---------- DATA FOR REVIEW ----------
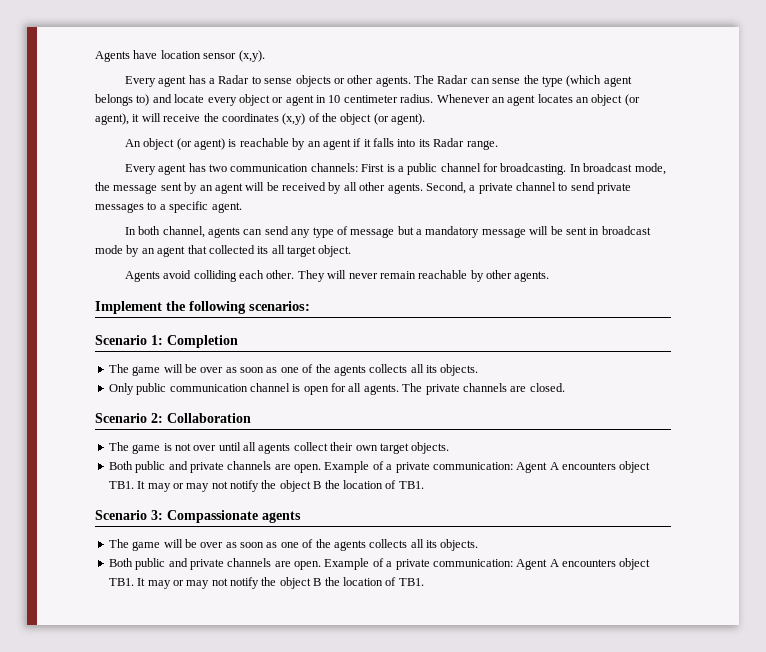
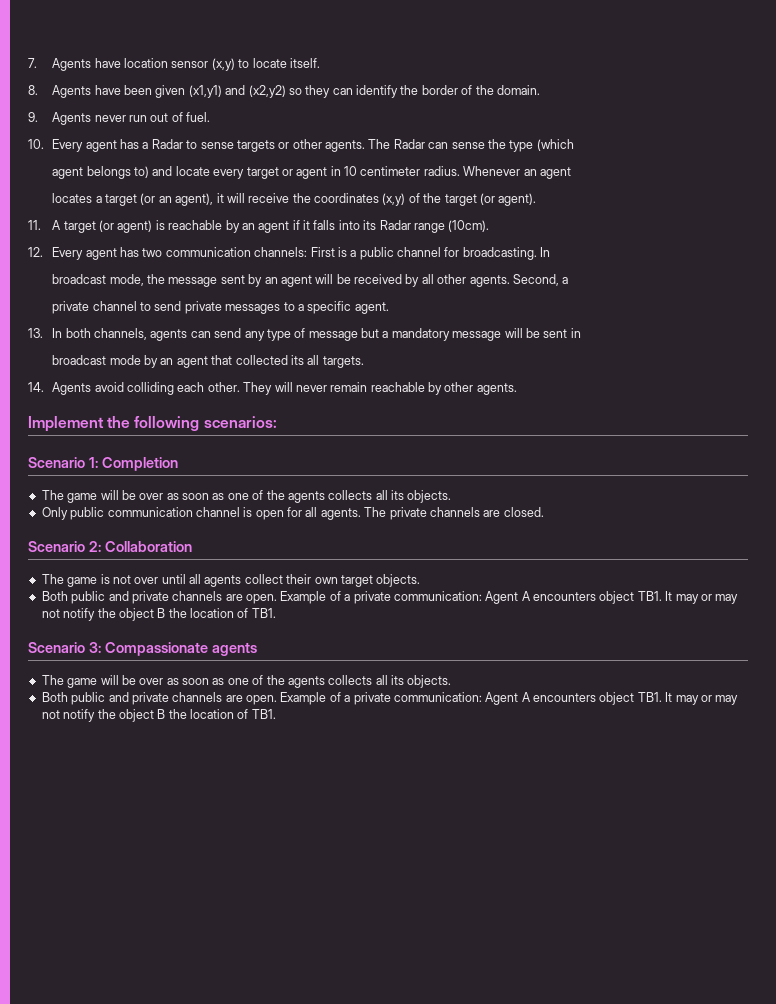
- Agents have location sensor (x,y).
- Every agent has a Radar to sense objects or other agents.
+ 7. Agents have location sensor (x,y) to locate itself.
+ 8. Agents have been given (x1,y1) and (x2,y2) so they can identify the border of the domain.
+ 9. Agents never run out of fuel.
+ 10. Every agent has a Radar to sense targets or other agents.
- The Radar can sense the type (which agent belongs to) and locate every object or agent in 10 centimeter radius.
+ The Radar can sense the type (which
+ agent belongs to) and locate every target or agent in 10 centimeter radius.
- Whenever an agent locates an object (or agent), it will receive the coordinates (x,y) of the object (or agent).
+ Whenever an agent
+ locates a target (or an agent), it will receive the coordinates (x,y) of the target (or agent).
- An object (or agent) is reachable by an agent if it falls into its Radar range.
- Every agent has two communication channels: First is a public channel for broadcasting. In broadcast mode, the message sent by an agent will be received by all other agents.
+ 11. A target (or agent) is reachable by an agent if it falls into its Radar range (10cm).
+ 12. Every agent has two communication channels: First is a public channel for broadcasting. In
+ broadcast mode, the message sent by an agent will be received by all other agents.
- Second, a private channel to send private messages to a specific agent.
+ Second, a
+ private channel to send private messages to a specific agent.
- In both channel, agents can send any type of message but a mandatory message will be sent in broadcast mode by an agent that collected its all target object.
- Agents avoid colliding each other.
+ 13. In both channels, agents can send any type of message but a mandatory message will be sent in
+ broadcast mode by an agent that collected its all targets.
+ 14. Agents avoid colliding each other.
----------
> PROBLEM TO SOLVE:
Give back the listing exactly, with the pictures removed.

> ANSWER TO THIS TASK:
- Agents have location sensor (x,y).
- Every agent has a Radar to sense objects or other agents.
+ 7. Agents have location sensor (x,y) to locate itself.
+ 8. Agents have been given (x1,y1) and (x2,y2) so they can identify the border of the domain.
+ 9. Agents never run out of fuel.
+ 10. Every agent has a Radar to sense targets or other agents.
- The Radar can sense the type (which agent belongs to) and locate every object or agent in 10 centimeter radius.
+ The Radar can sense the type (which
+ agent belongs to) and locate every target or agent in 10 centimeter radius.
- Whenever an agent locates an object (or agent), it will receive the coordinates (x,y) of the object (or agent).
+ Whenever an agent
+ locates a target (or an agent), it will receive the coordinates (x,y) of the target (or agent).
- An object (or agent) is reachable by an agent if it falls into its Radar range.
- Every agent has two communication channels: First is a public channel for broadcasting. In broadcast mode, the message sent by an agent will be received by all other agents.
+ 11. A target (or agent) is reachable by an agent if it falls into its Radar range (10cm).
+ 12. Every agent has two communication channels: First is a public channel for broadcasting. In
+ broadcast mode, the message sent by an agent will be received by all other agents.
- Second, a private channel to send private messages to a specific agent.
+ Second, a
+ private channel to send private messages to a specific agent.
- In both channel, agents can send any type of message but a mandatory message will be sent in broadcast mode by an agent that collected its all target object.
- Agents avoid colliding each other.
+ 13. In both channels, agents can send any type of message but a mandatory message will be sent in
+ broadcast mode by an agent that collected its all targets.
+ 14. Agents avoid colliding each other.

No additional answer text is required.